But there was one musical experience in that very difficult autumn that did evoke a sense of community, and that was the release of Oneohtrix Point Never’s semi-eponymous masterpiece LP Magic Oneohtrix Point Never. Given the fact that I was already acquaintances with quite a few fans of Daniel Lopatin’s work, getting to share the experience of listening to and diving deep into the themes and symbolism around this intensely personal album was a delight. Lopatin has always acted as a theorist of nostalgia and media history, and on this album, he uses the conceit of a single day on old-school terrestrial radio, replete with “dayparts” aimed at distinct audiences and demographics, to explore his own career obsessions with the bits of our lives that fall through the cracks of a lifetime bombarded by media. Lopatin’s obsessions around our once-mighty collective pop culture monoculture, its historical fragmentation, and its digital afterlife spoke to me in a year where our collective isolation grew more grim:

“There’s a kind of thesis in [album closer “Nothing’s Special”]. It was a really rough fucking year and it’s been hard for everybody. Something that’s always given me a lot of solace when I’m in a funk is that I notice that I’ve become disenchanted. The thing that can kind of re-enchant me very quickly when I get there is to remember that—like the Philip K. Dick quote said—everything is kind of divine, and everything is interesting, including the stuff between the dials. The noise.

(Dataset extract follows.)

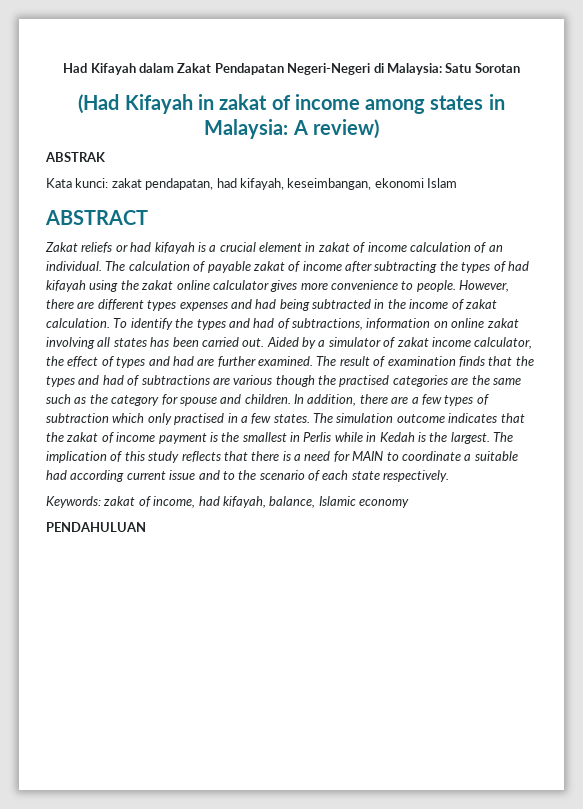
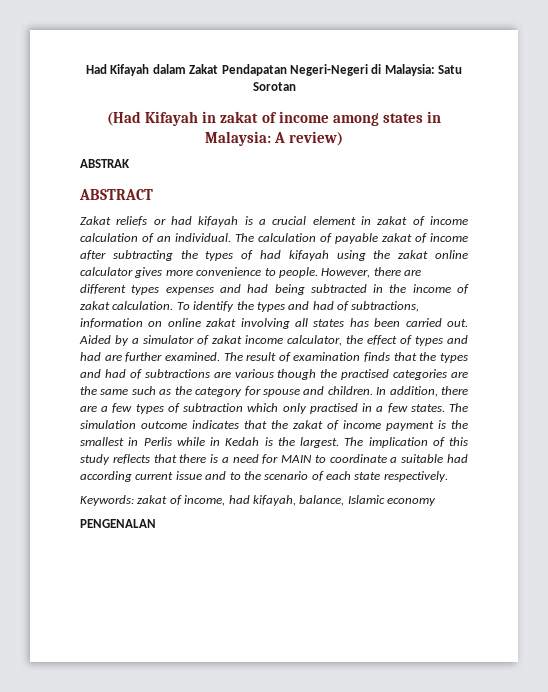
- Kata kunci: zakat pendapatan, had kifayah, keseimbangan, ekonomi Islam
- PENDAHULUAN
+ PENGENALAN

Honestly I did find myself revisiting what you might call media “comfort food” at various points in 2020; I did a complete re-read of James Ellroy’s Underworld USA trilogy and did (er, multiple) rewatches of my favorite Scorsese filmsGoodfellas, Casino, and new entrant to the Scorsese pantheon The Irishman—all those tales of white men behind the scenes in the shadows acting badly, those paeans to what Mark Fisher called a “desensitization [to] capitalist realism.” Somehow those old-fashioned, bloody, up-close-and-personal brutalities and cruelties seemed easier to take than the impersonal mass slaughter going on outside our quarantined walls. At least in a Scorsese film or an Ellroy novel you (might) get to look in the eyes of the guy who kills you.

One other old favorite author who surprised this year was Don DeLillo, whose efforts in the ’10s have become almost like prose-poetry: spare, evocative, sketching the edges of our collective collapse. In his slim but powerful 2020 release The Silence, he imagines the loss of our digital commons on possibly the most media-laden holy day of our American calendar: Super Bowl Sunday. Given the dislocations that coronavirus has wrought on all our senses of time and place (especially in relation to using professional sports to orient ourselves in our yearly cycles and how badly COVID scrambled these collective rituals), I found DeLillo’s haunting novella to be both a valedictory for his own career and for an older world of media and parapolitical action that he has helped explain and explore.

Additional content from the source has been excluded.